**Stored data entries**

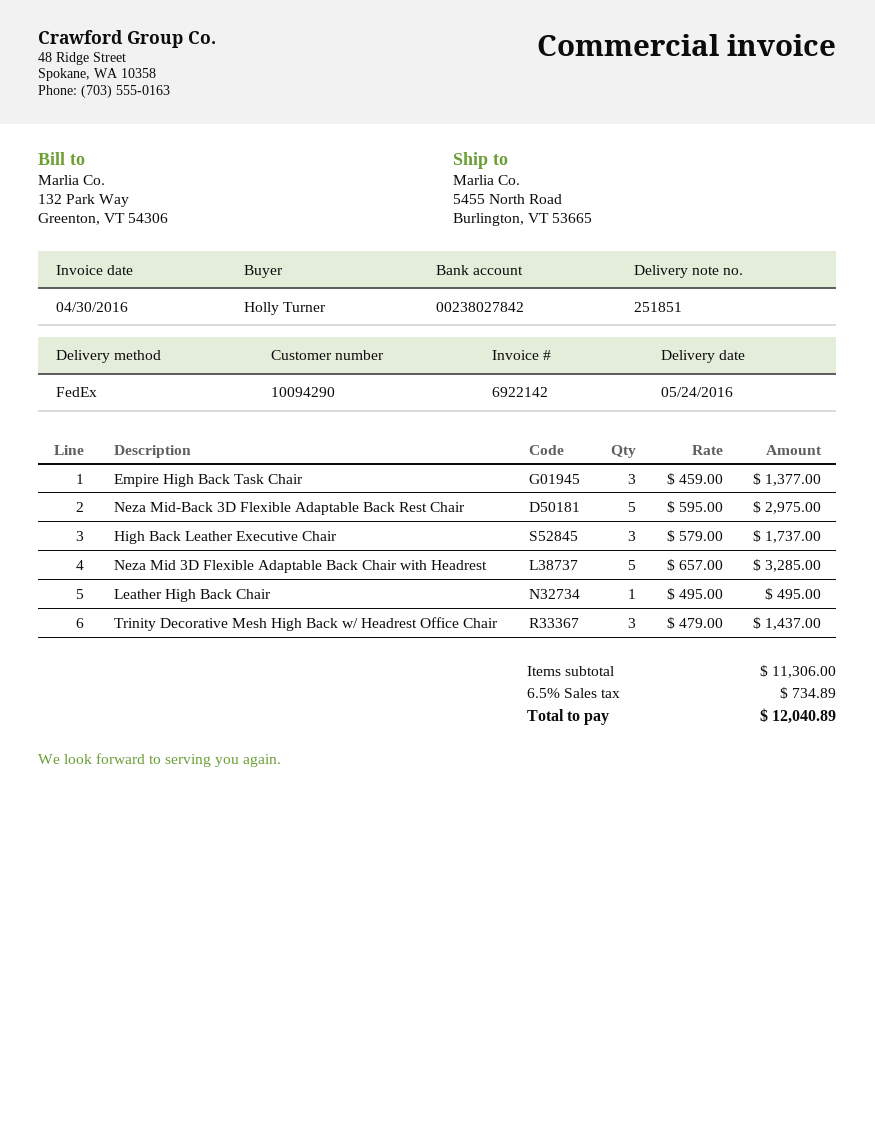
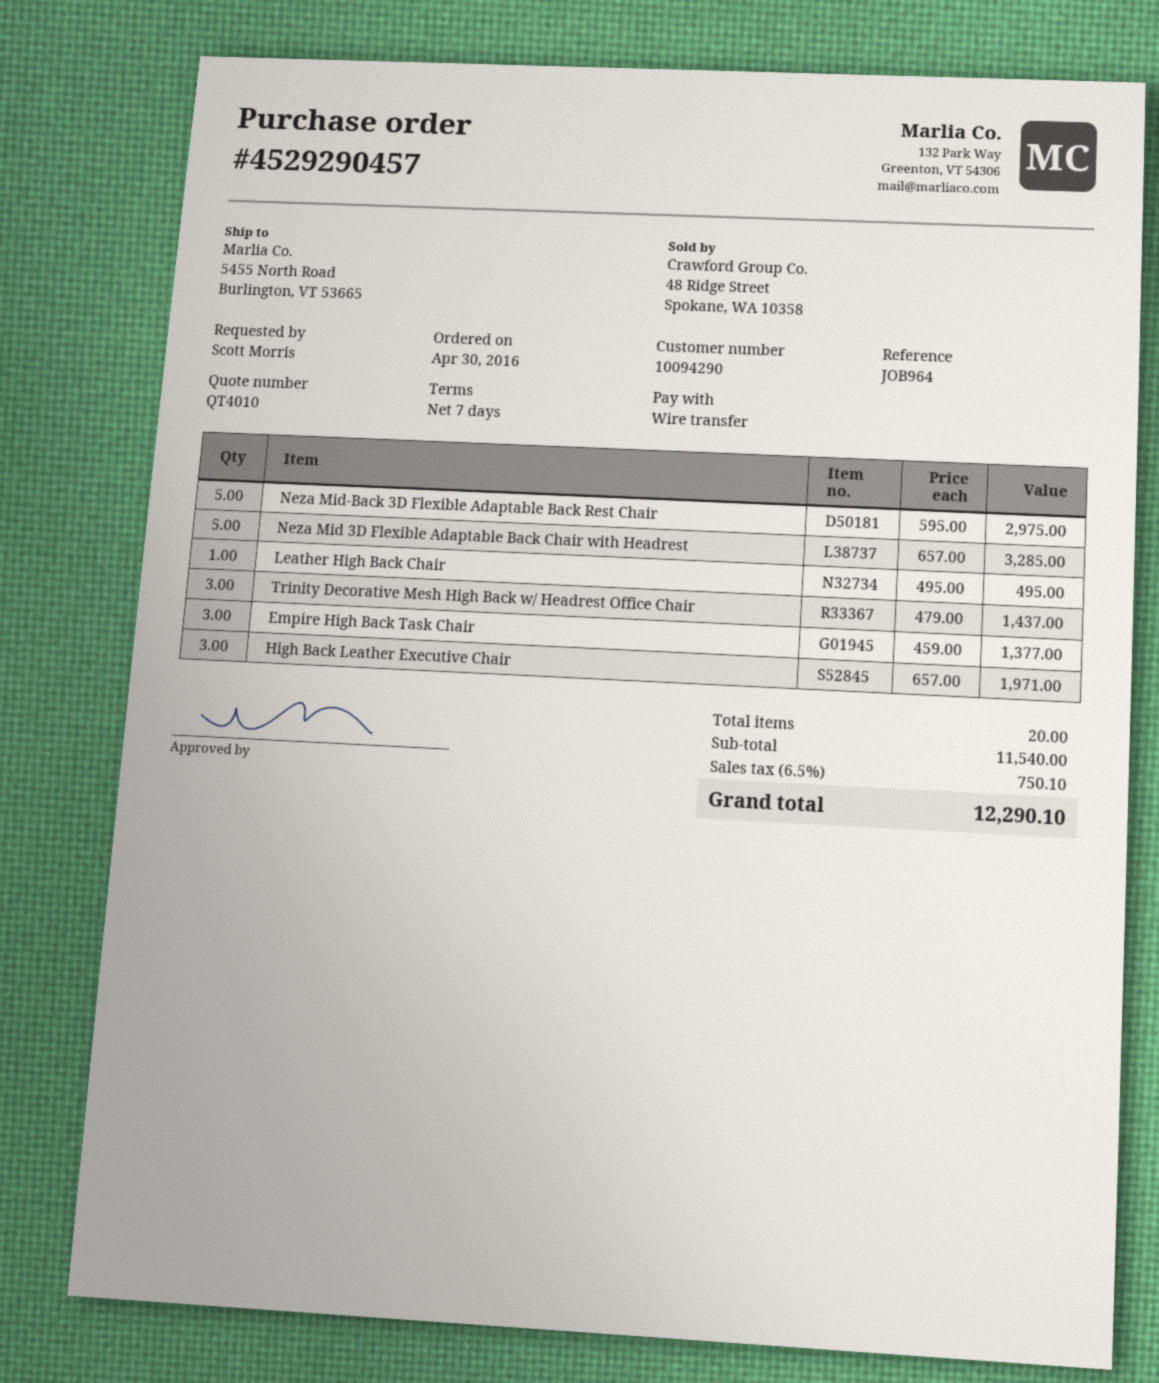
ordered by: Holly Turner -> Scott Morris
High Back Leather Executive Chair: 3 x 579.00 = 1737.00 -> 3 x 657.00 = 1971.00
subtotal: 11306.00 -> 11540.00
tax: 6.5% = 734.89 -> 6.5% = 750.10
total: 12040.89 -> 12290.10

**Exercise details**
Please reproduce the entries above line by line, exactly, leaving out each image.

**Exercise result**
ordered by: Holly Turner -> Scott Morris
High Back Leather Executive Chair: 3 x 579.00 = 1737.00 -> 3 x 657.00 = 1971.00
subtotal: 11306.00 -> 11540.00
tax: 6.5% = 734.89 -> 6.5% = 750.10
total: 12040.89 -> 12290.10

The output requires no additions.